Over the ages, black Iraqis have acquired a reputation as providers of entertainment in the form of music or dance, as have their counterparts in the West. This is evidenced by the plethora of Afro-Iraqis in many of the leading bands such as Om Ali, the Iraqi musical group (which also can refer to a traditional bread and butter pudding made with sugar, nutmeg, raisins and coconut). Despite denials among the mainstream population, there exists an insulting slang word “abd” or “abid” used to refer to a dark-skinned Iraqi, which has the same derogatory connotation as the “N” word in the English language. While not as overt as in America, many Iraqis do not approve of interracial relationships.

Closing Notes
“Slavery is part of jihad, and jihad will remain as long there is Islam.”

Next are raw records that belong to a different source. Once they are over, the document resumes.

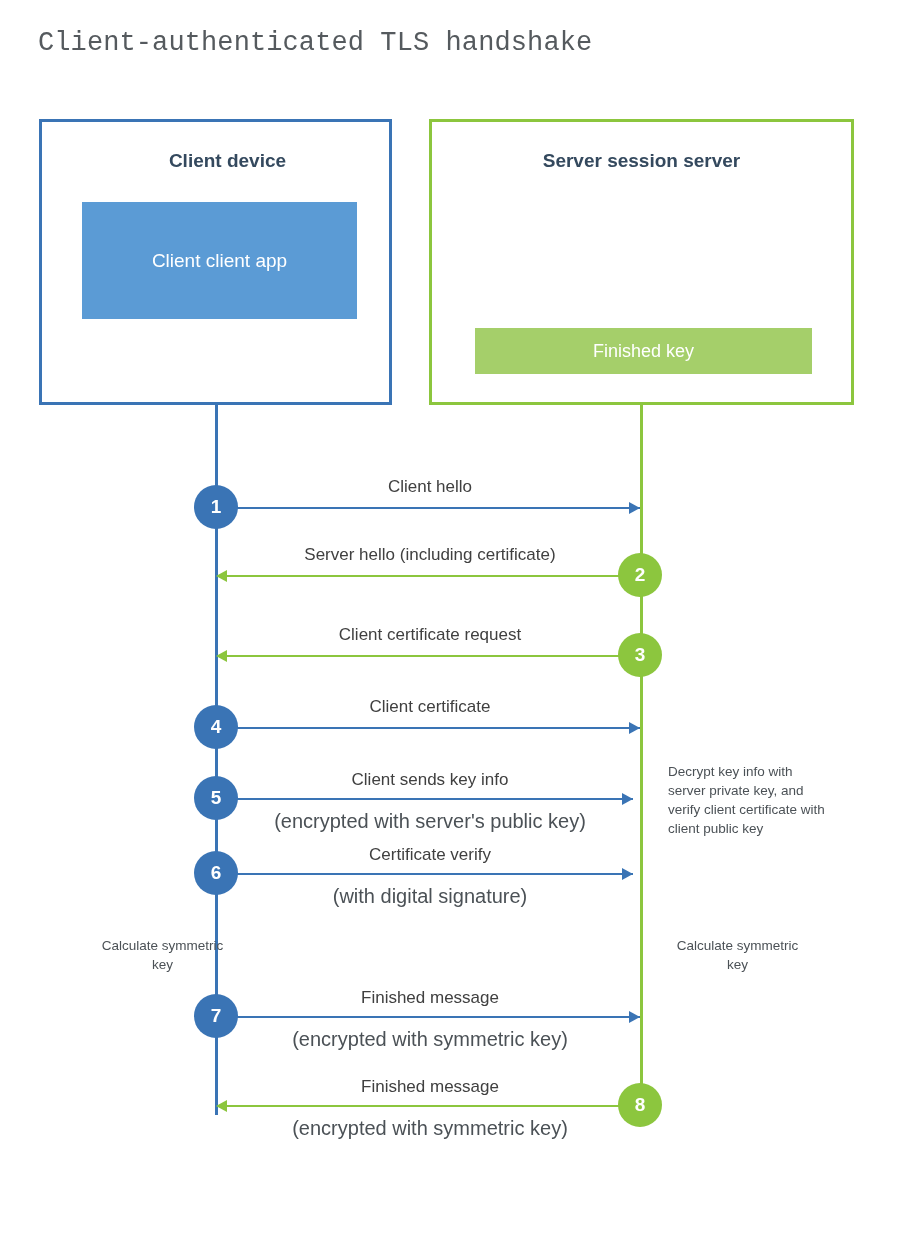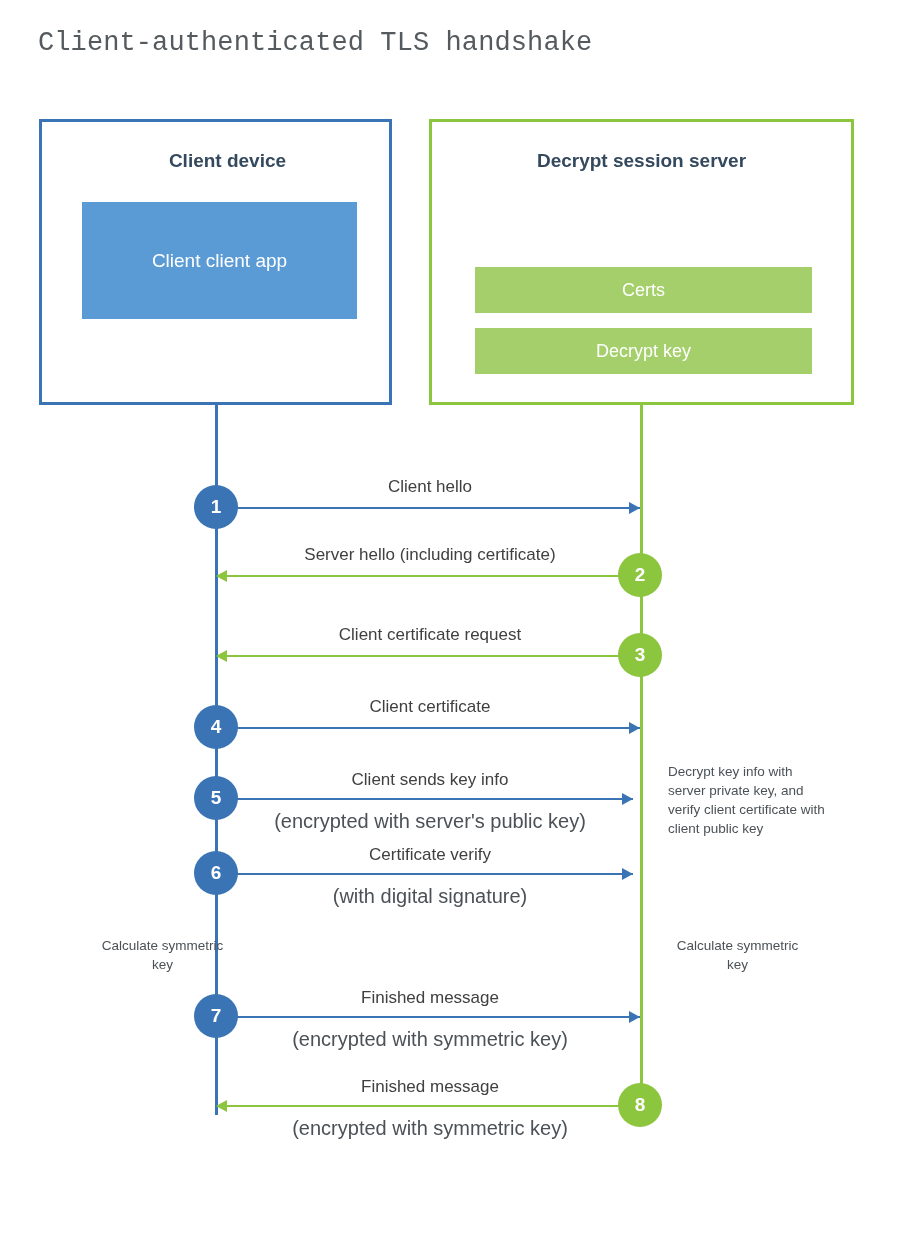--- a/index.html
+++ b/index.html
@@ -181,7 +181,7 @@
 </div>
 
 <div class="party-box" id="server-box">
-  <div class="party-title">Decrypt session server</div>
+  <div class="party-title">Server session server</div>
   <div class="server-sub" id="server-sub-1">Certs</div>
   <div class="server-sub" id="server-sub-2">Decrypt key</div>
 </div>

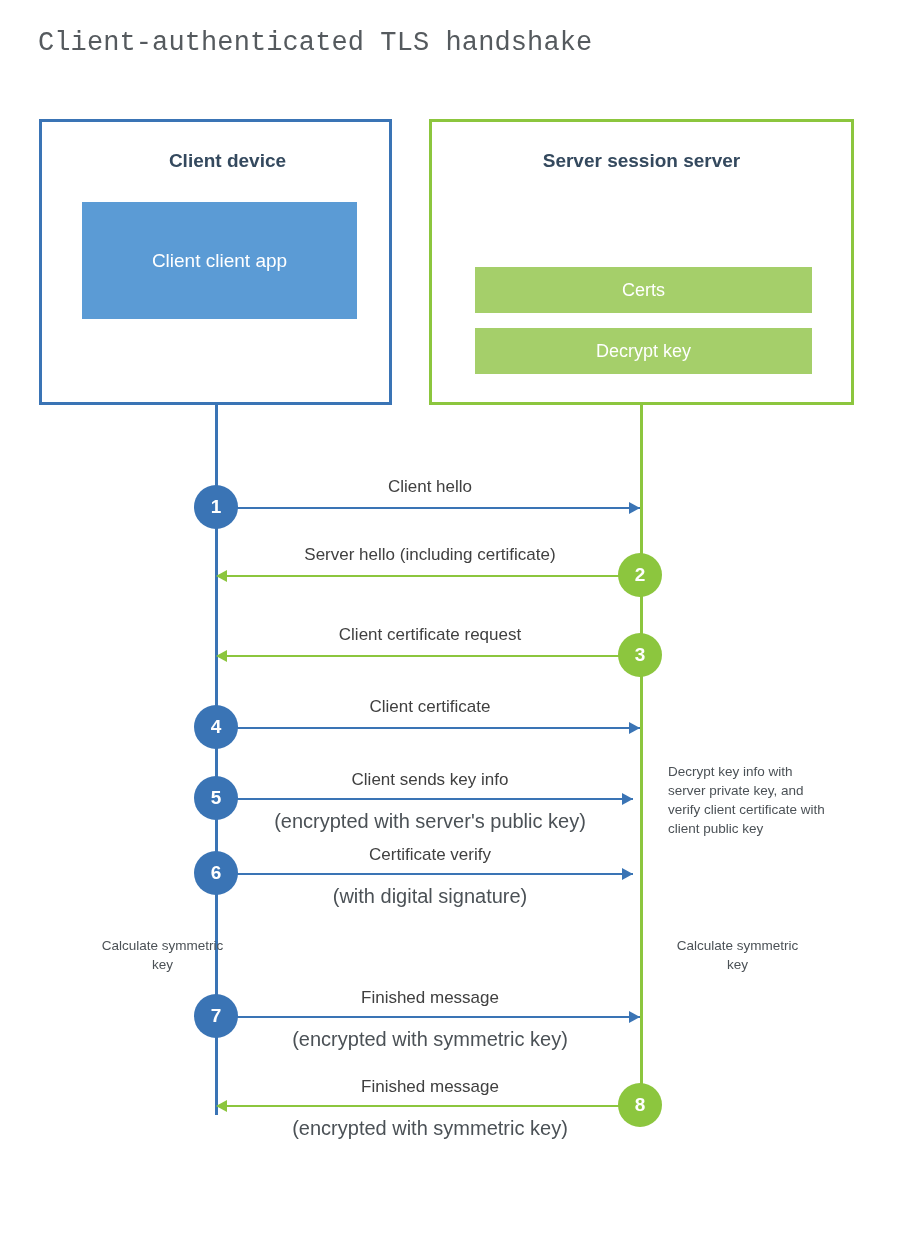--- a/index.html
+++ b/index.html
@@ -182,7 +182,6 @@
 
 <div class="party-box" id="server-box">
   <div class="party-title">Server session server</div>
-  <div class="server-sub" id="server-sub-1">Certs</div>
   <div class="server-sub" id="server-sub-2">Decrypt key</div>
 </div>
 

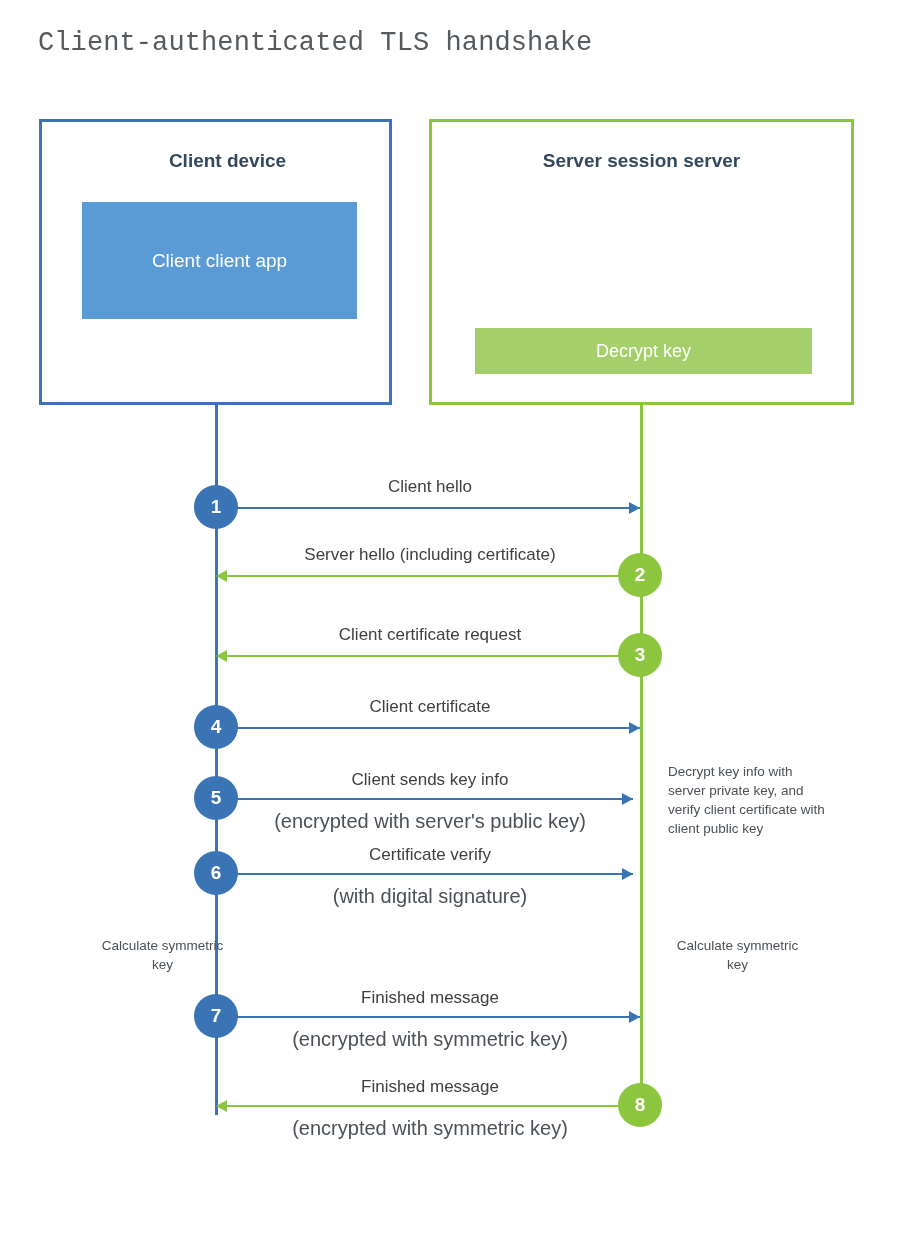--- a/index.html
+++ b/index.html
@@ -182,7 +182,7 @@
 
 <div class="party-box" id="server-box">
   <div class="party-title">Server session server</div>
-  <div class="server-sub" id="server-sub-2">Decrypt key</div>
+  <div class="server-sub" id="server-sub-2">Finished key</div>
 </div>
 
 <div class="lifeline" id="client-lifeline"></div>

-from a 2003 lecture by Saudi Arabian religious leader Sheik Saleh Al-Fawzan

Supplementaling oProfessor Rashidi’s comments, contrasting the Middle East with the west is a foolhardy enterprise as the moral precepts and standards of behavior are radically inconsistent. The image of decadence and immorality of the United States, and particularly Hollywood, is pervasive throughout the world, especially offensive to those who embrace fundamental Islam.
Iraq continues to be a popular source and destination point for human trafficking and child prostitution in contemporary society today.
Ironically, in a case of history repeating itself, U.S. private military contractors have recently been hiring as many as 3,000 former commandos from Kenya, Uganda, Zambia for security work in Iraq (from the November 2, 2007 World Tribune). Africans are again being brought to Iraq to fill a labor shortage in the secutiry sector.